As the experts in all things nutrition, dietitians are responsible for providing advice to individuals on what foods to eat in order to reach a specific health-related goal or simply lead a healthier lifestyle.
Often working alongside other healthcare professionals, dietitians are essential team members for supplying individualized diet information to coordinate patient care and improve their overall level of wellness.
Daily Duties for Dietitians:
- Evaluating patients’ health needs and diet
- Educating patients on nutritional issues related to medical conditions and teaching healthier eating habits
- Designing customized meal plans with clients’ preferences and budget in mind
- Monitoring the patients’ results and making plan changes when needed
- Promoting increased nutrition by organizing educational programs about diet, nutrition, good eating habits, and disease prevention
- Staying up-to-date on all the latest scientific research findings on nutrition
- Maintaining detailed written records on patient progress
Dietitian Job Description
What do dieticians do? Although most dietitians do similar tasks, there are several specialties in the profession. Clinical dietitians who provide medical nutrition therapy may work in hospitals, private practices, clinics, long-term care facilities, nursing homes, and other healthcare institutions. Dietitians may also specialize in counseling the public on nutrition topics at public health clinics, non-profit or governmental agencies, and health maintenance organizations. Management dietitians can find employment in planning meal programs for cafeterias, hospitals, schools, or prisons.
Around 11 percent of all dietitians are self-employed and work as consultants who provide advice to individual clients or are employed for healthcare institutions on a contract basis.

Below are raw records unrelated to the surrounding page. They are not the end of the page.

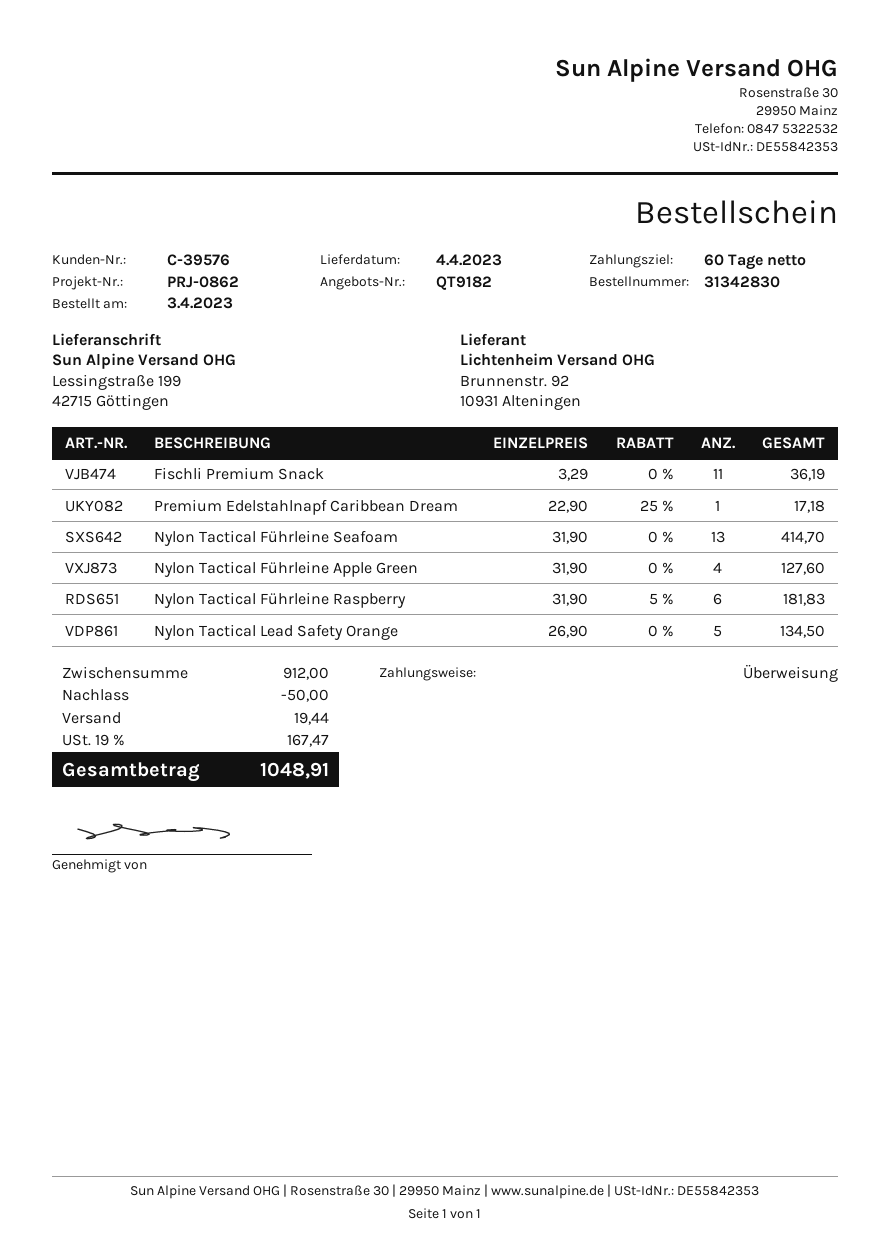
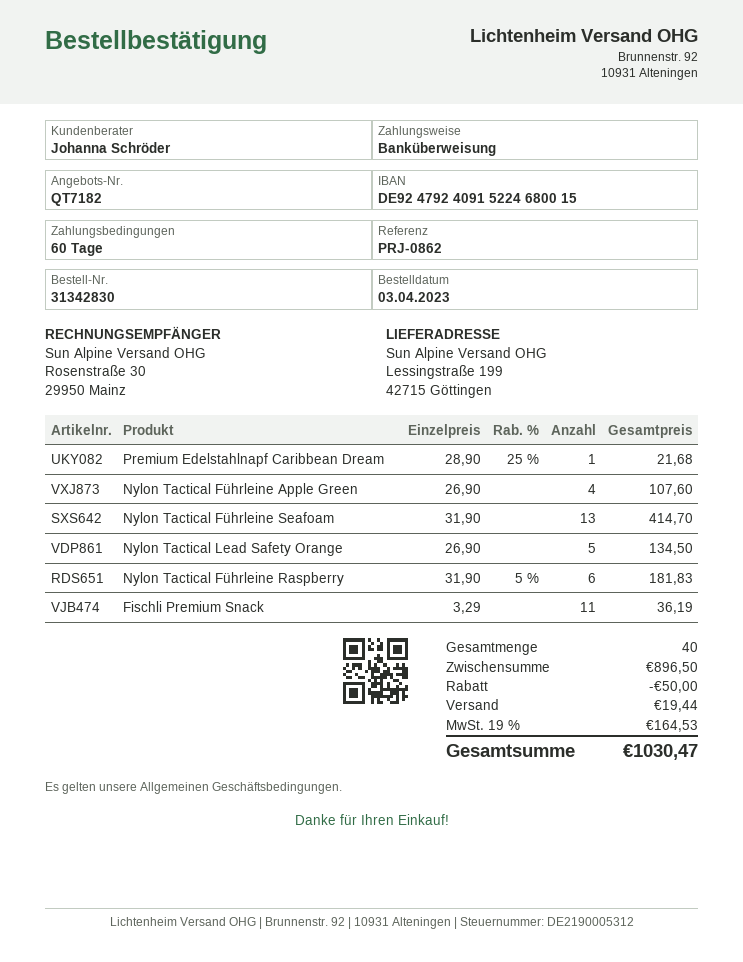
quote number: QT9182 -> QT7182
Premium Edelstahlnapf Caribbean Dream: 1 x 22.90 - 25% = 17.18 -> 1 x 28.90 - 25% = 21.68
Nylon Tactical Führleine Apple Green: 4 x 31.90 = 127.60 -> 4 x 26.90 = 107.60
subtotal: 912.00 -> 896.50
tax: 19% = 167.47 -> 19% = 164.53
total: 1048.91 -> 1030.47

While self-employed dietitians have the highest amounts of flexibility, most in the occupation work full-time schedules during normal business hours. Yet, some dietitians find part-time work opportunities or must work on evenings and weekends to accommodate client needs.
Skills Needed to Be a Dietitian
Most dietitians have at least a bachelor’s degree with supervised training from an internship experience in the field, but some positions will require more advanced degrees. Dietitians must also be licensed in the state of their practice by passing an examination in order to demonstrate their extensive knowledge in dietetics, foods, nutrition, food service systems, clinical nutrition, chemistry, biology, and human anatomy.
Due to their daily duties, dietitians must possess strong analytical skills to interpret scientific studies on nutrition, listening skills to understand clients’ concerns, communication skills to explain eating plans to professionals involved in patient care, and problem-solving skills to design appropriate meal plans. Dietitians must also be compassionate and empathetic when helping clients address dietary concerns as well as any related emotions.